---------- Records shown
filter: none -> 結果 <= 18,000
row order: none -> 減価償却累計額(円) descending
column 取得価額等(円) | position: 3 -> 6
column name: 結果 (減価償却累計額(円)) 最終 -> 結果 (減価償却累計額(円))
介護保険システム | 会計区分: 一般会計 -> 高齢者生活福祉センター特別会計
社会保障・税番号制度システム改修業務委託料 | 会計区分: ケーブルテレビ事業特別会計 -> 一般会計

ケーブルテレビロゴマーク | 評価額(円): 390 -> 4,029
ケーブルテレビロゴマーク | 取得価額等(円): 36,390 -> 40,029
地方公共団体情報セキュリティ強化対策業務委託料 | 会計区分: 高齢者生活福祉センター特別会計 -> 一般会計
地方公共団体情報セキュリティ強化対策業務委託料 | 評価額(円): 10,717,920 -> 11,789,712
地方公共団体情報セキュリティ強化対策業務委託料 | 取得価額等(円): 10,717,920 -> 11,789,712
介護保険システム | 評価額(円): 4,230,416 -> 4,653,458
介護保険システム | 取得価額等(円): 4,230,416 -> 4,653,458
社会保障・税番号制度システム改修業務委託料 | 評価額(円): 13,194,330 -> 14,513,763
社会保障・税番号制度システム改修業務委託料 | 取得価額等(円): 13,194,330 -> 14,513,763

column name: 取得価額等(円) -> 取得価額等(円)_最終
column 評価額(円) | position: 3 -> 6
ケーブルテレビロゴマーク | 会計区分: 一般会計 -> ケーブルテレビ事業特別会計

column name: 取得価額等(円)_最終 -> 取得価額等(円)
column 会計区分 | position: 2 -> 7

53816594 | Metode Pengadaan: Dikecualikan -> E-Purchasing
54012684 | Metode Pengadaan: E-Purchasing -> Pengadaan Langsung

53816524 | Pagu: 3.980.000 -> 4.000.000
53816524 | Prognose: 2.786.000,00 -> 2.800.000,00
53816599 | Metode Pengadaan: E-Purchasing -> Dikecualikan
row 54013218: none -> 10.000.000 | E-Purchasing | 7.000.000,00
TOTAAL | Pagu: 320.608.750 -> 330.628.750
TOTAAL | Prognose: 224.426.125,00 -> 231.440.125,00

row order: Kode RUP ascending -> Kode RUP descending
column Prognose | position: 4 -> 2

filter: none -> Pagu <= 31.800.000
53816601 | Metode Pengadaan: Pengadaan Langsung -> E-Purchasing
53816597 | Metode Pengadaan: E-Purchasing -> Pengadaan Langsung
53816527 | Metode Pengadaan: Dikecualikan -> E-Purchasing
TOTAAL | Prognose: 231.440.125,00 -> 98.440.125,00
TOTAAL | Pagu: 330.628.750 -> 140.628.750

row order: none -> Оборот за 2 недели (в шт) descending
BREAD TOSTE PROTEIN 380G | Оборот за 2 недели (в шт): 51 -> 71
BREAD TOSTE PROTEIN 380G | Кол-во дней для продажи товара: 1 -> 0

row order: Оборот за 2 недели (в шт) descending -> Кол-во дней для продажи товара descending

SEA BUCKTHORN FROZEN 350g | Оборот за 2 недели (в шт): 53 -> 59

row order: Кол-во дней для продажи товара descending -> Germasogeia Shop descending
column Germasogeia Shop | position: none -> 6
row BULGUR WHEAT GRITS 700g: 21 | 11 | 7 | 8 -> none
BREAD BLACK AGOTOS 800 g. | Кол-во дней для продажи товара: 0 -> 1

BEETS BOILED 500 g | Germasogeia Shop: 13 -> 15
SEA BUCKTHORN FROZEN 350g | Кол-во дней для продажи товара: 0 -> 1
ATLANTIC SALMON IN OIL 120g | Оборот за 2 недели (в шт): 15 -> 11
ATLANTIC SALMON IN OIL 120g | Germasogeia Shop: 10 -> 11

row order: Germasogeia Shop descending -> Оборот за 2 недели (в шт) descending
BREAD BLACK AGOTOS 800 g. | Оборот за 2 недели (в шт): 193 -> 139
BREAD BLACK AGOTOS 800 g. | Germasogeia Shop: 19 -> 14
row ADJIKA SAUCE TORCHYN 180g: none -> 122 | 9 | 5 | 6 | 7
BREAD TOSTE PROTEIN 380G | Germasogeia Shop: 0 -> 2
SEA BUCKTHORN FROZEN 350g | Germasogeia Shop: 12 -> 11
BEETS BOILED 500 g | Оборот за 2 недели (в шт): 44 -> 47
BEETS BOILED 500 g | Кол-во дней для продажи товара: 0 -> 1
--------------------
* [Prompt] Above are entries; state the number of lines among them that contain "TOSTE", and nothing else.

* [Result below] 3